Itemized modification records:
::::::::::

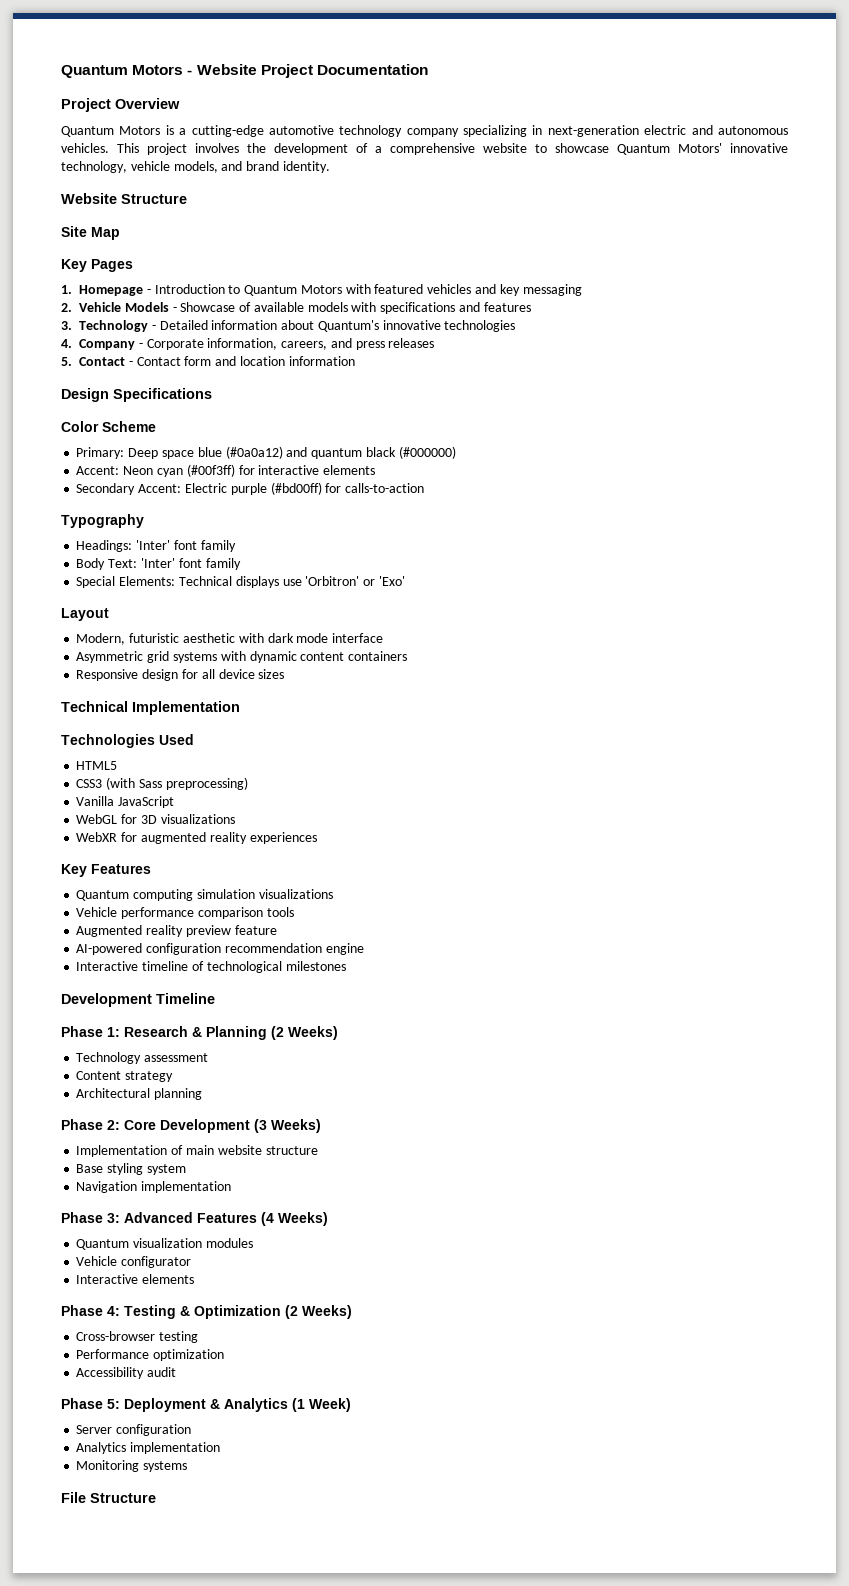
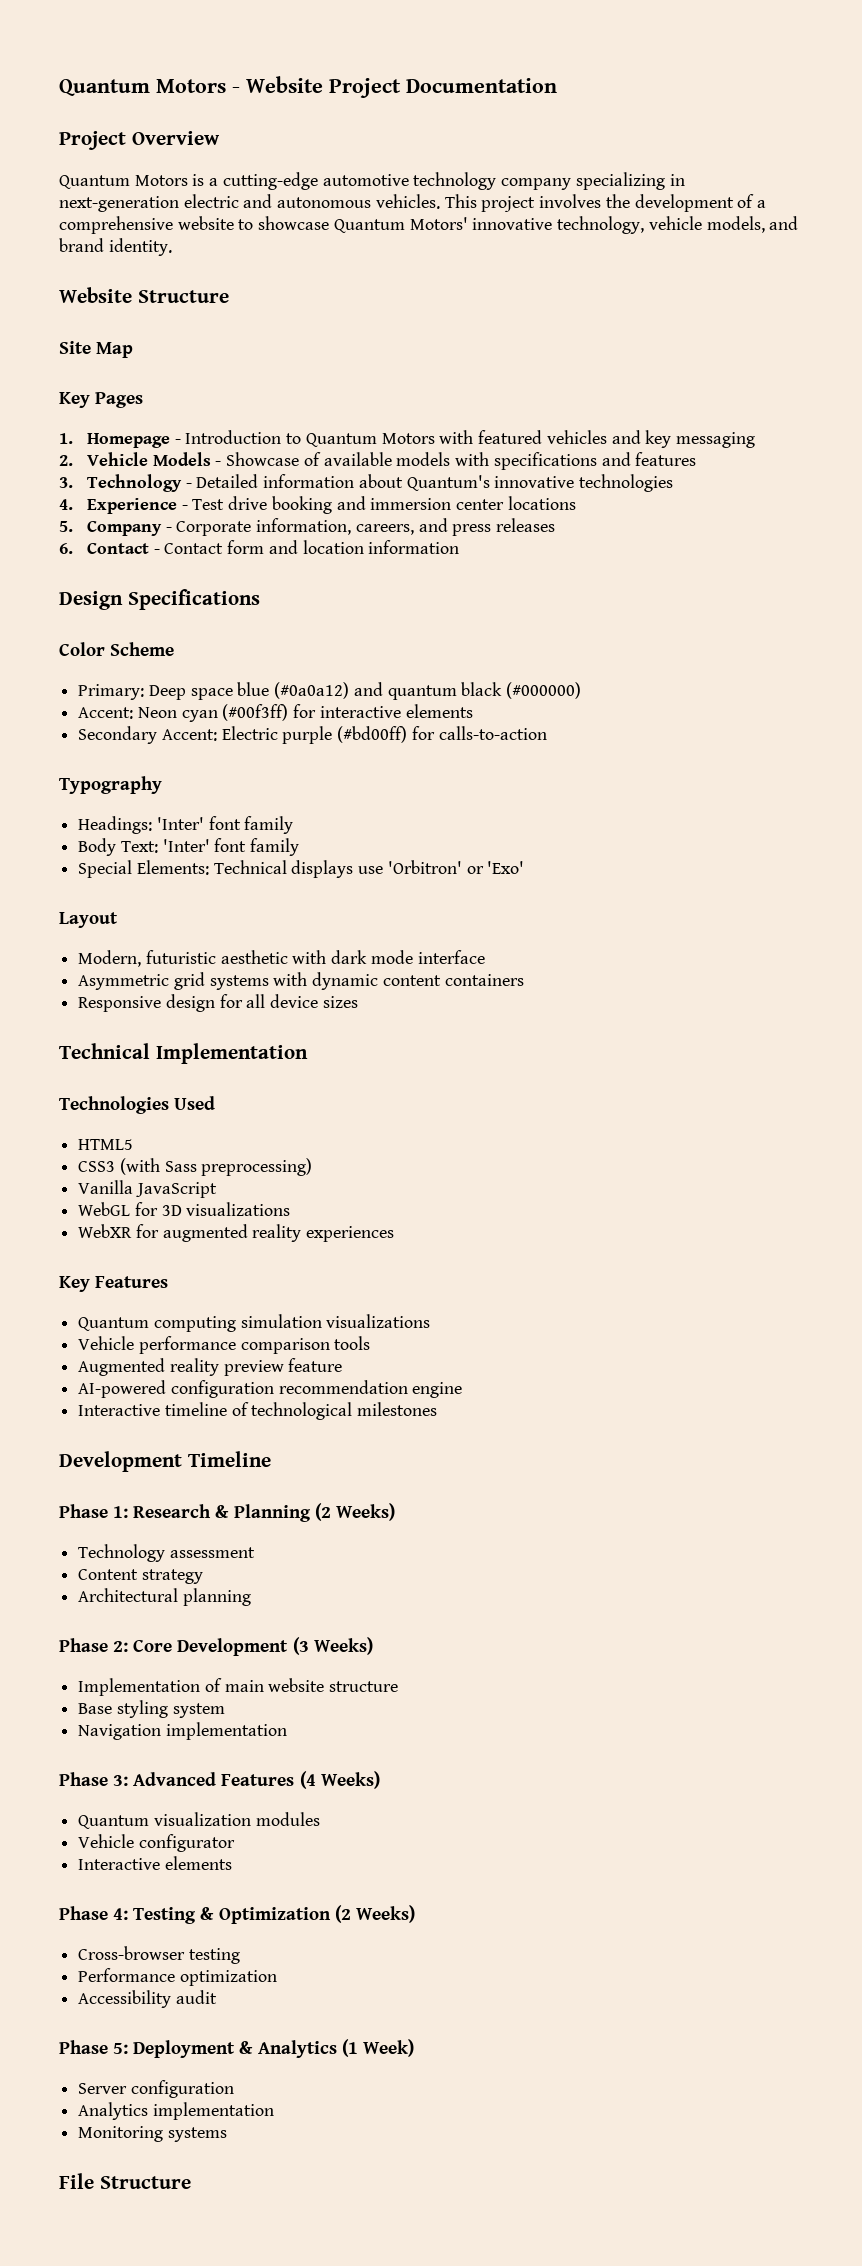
- 4. Company - Corporate information, careers, and press releases
+ 4. Experience - Test drive booking and immersion center locations
+ 5. Company - Corporate information, careers, and press releases
- 5. Contact - Contact form and location information
+ 6. Contact - Contact form and location information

::::::::::

> Task item: Transcribe each record above exactly, leaving every picture out of the copy.

> Solution to the problem:
- 4. Company - Corporate information, careers, and press releases
+ 4. Experience - Test drive booking and immersion center locations
+ 5. Company - Corporate information, careers, and press releases
- 5. Contact - Contact form and location information
+ 6. Contact - Contact form and location information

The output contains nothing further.